Namun, keseriusan Hukum Ketujuh timbul bukan karena perzinahan itu seks terlarang, melainkan karena hal itu melanggar perjanjian yang ditetapkan Allah. Allah menciptakan suami dan istri untuk menjadi “satu daging” (Kejadian 2:24), dan perkataan Yesus tentang Hukum Ketujuh menegaskan peran Allah dalam perjanjian pernikahan. “Apa yang telah dipersatukan Allah, tidak boleh diceraikan manusia” (Matius 19:6). Oleh karena itu, melakukan perzinahan bukan hanya berhubungan seks dengan orang yang tidak seharusnya, tetapi juga melanggar perjanjian dengan Tuhan Allah. Sesungguhnya, Perjanjian Lama sering memakai kata perzinahan, dan gambaran di sekitar hal itu, bukan untuk merujuk pada dosa seksual tetapi pada penyembahan berhala. Para nabi sering menyebut ketidaksetiaan Israel terhadap perjanjian untuk menyembah Allah saja sebagai “berzinah” atau “melacur,” seperti di Yesaya 57:3, Yeremia 3:8, Yehezkiel 16:38, Hosea 2:2, dan lain-lainnya. Oleh karena itu, setiap pelanggaran iman terhadap Allah Israel secara kiasan adalah perzinahan, baik itu melibatkan seks terlarang atau tidak. Penggunaan istilah “perzinahan” ini menggabungkan perintah pertama, kedua, dan ketujuh, dan mengingatkan kita bahwa Sepuluh Perintah Allah adalah ungkapan-ungkapan dari satu perjanjian dengan Allah, dan bukan semacam daftar sepuluh perintah teratas.

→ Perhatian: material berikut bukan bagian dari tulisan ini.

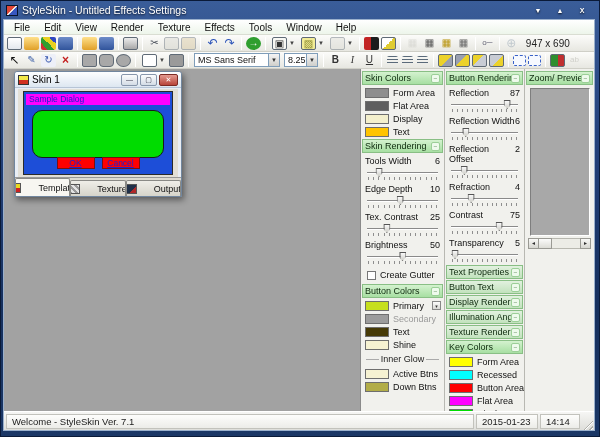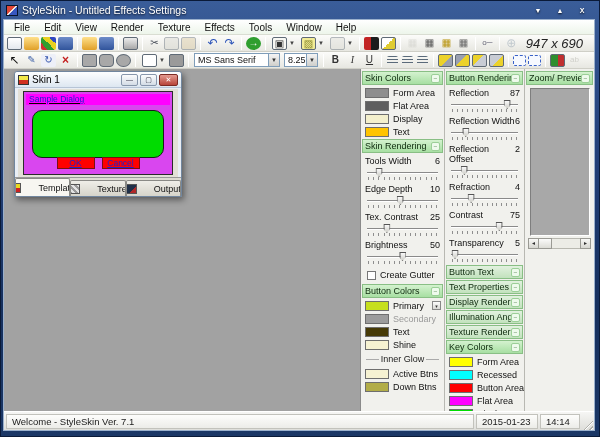"947 x 690" .sizelabel { font-size: 13px -> 10px; font-style: italic -> none }
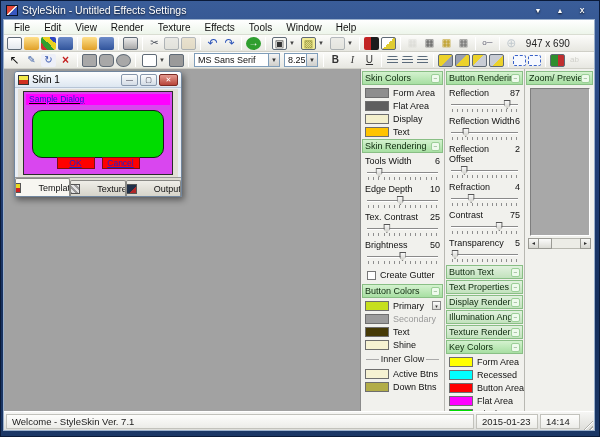"Sample Dialog" .dialog { background: #d946ef -> #1d4ed8; text-decoration: underline -> none }
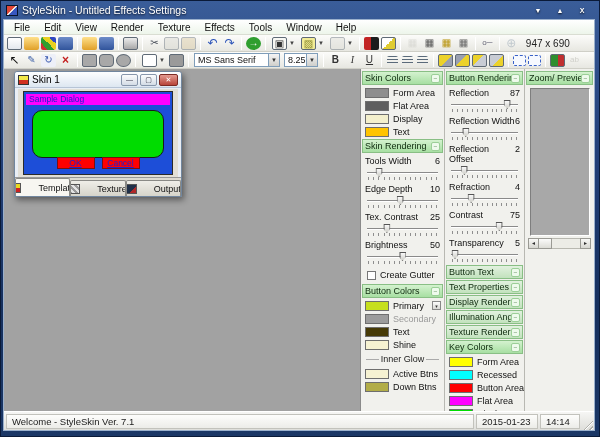"Button Text" div.ph { order: before "Text Properties" -> after "Text Properties" }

Oleh karena itu, pekerjaan yang mengharuskan atau membawa kita kepada penyembahan berhala atau menyembah ilah lain harus dihindari. Sulit membayangkan bagaimana seorang Kristen bisa bekerja sebagai pembaca kartu tarot, pembuat acara kesenian atau musik penyembahan berhala, atau penerbit buku-buku yang menghujat. Aktor-aktor Kristen mungkin merasa sulit untuk melakukan peran yang tidak senonoh, tidak religius, atau mengacaukan secara rohani. Segala sesuatu yang kita lakukan dalam hidup, termasuk pekerjaan, pada tingkat tertentu cenderung meningkatkan atau melemahkan relasi kita dengan Allah; sepanjang hidup kita, tekanan pekerjaan yang terus-menerus yang melemahkan kita secara rohani bisa terbukti menghancurkan. Ini adalah faktor yang sebaiknya kita sertakan dalam keputusan karier kita, sejauh kita punya pilihan.

Aspek perjanjian khusus yang dilanggar dalam perzinahan adalah bahwa perjanjian itu merupakan perjanjian dengan Allah. Namun,, bukankah setiap perjanjian atau kesepakatan yang dibuat orang Kristen secara implisit merupakan perjanjian dengan Allah? Paulus menasihati kita, “Segala sesuatu yang kamu lakukan dengan perkataan atau perbuatan, lakukanlah semuanya itu dalam nama Tuhan Yesus” (Kolose 3:17). Kontrak, perjanjian, dan kesepakatan tentunya adalah hal-hal yang kita lakukan dengan perkataan atau perbuatan, atau keduanya. Jika kita melakukan segala hal itu dalam nama Tuhan Yesus, tidak mungkin ada janji tertentu yang harus dihormati karena itu perjanjian dengan Allah, sementara ada janji lainnya yang bisa saja dilanggar karena janji itu hanya perjanjian dengan manusia. Kita harus menghormati semua perjanjian kita, dan menghindari untuk memicu orang lain melanggar perjanjian mereka. Entah perintah ini berasal dari Keluaran 20:14 sendiri, atau dijelaskan dalam ajaran-ajaran Perjanjian Lama dan Baru yang dikembangkan dari ayat itu, “Tepatilah janjimu, dan bantulah orang lain menepati janjinya” bisa menjadi derivasi yang baik dari perintah ketujuh di dunia kerja.